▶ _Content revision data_
────────

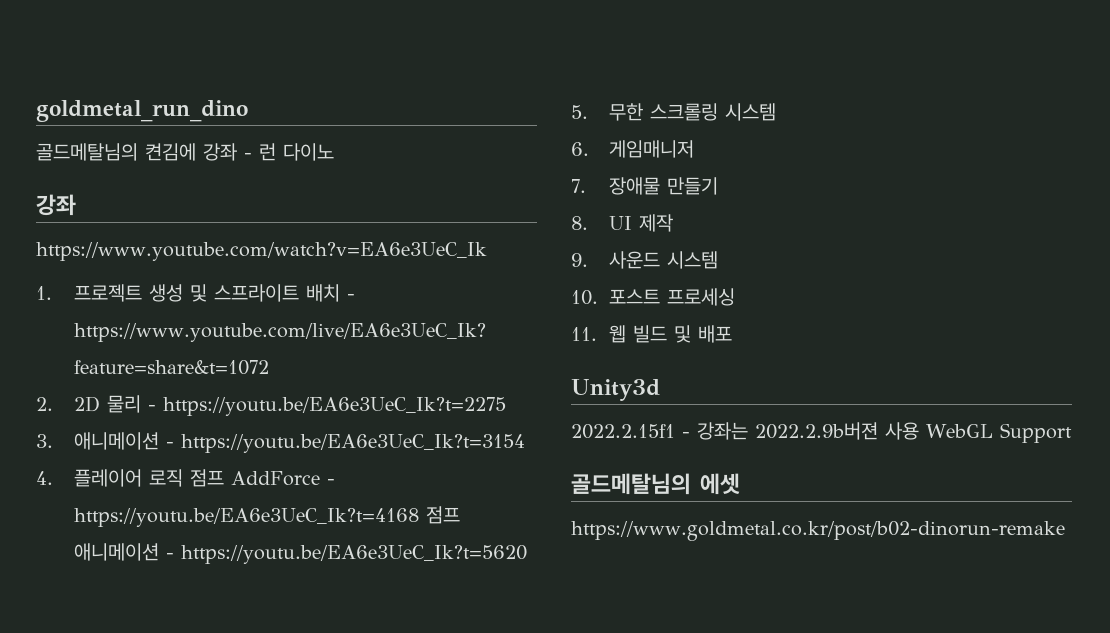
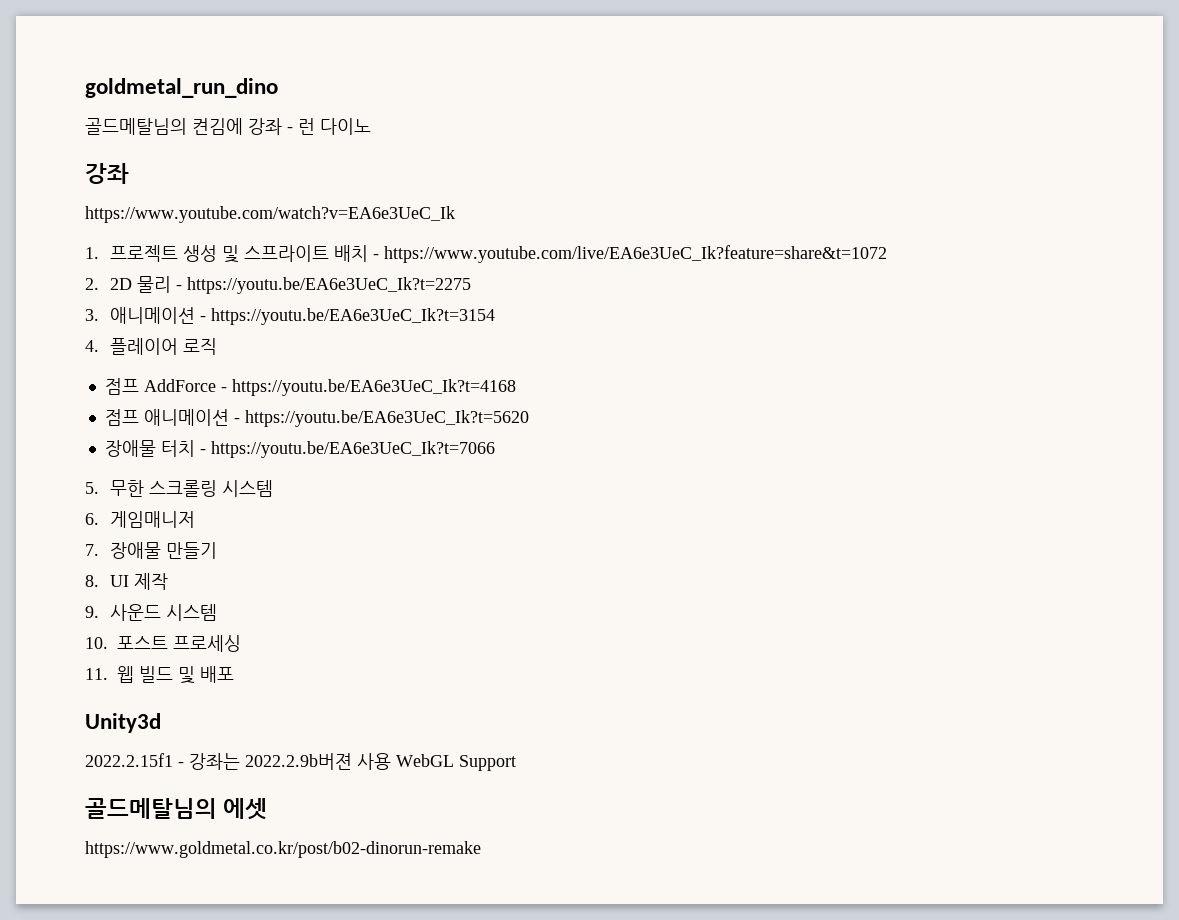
- 4. 플레이어 로직 점프 AddForce - https://youtu.be/EA6e3UeC_Ik?t=4168 점프 애니메이션 - https://youtu.be/EA6e3UeC_Ik?t=5620
+ 4. 플레이어 로직
+ 점프 AddForce - https://youtu.be/EA6e3UeC_Ik?t=4168
+ 점프 애니메이션 - https://youtu.be/EA6e3UeC_Ik?t=5620
+ 장애물 터치 - https://youtu.be/EA6e3UeC_Ik?t=7066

────────

If a line in the records includes the string "youtu", copy it.

- 4. 플레이어 로직 점프 AddForce - https://youtu.be/EA6e3UeC_Ik?t=4168 점프 애니메이션 - https://youtu.be/EA6e3UeC_Ik?t=5620
+ 점프 AddForce - https://youtu.be/EA6e3UeC_Ik?t=4168
+ 점프 애니메이션 - https://youtu.be/EA6e3UeC_Ik?t=5620
+ 장애물 터치 - https://youtu.be/EA6e3UeC_Ik?t=7066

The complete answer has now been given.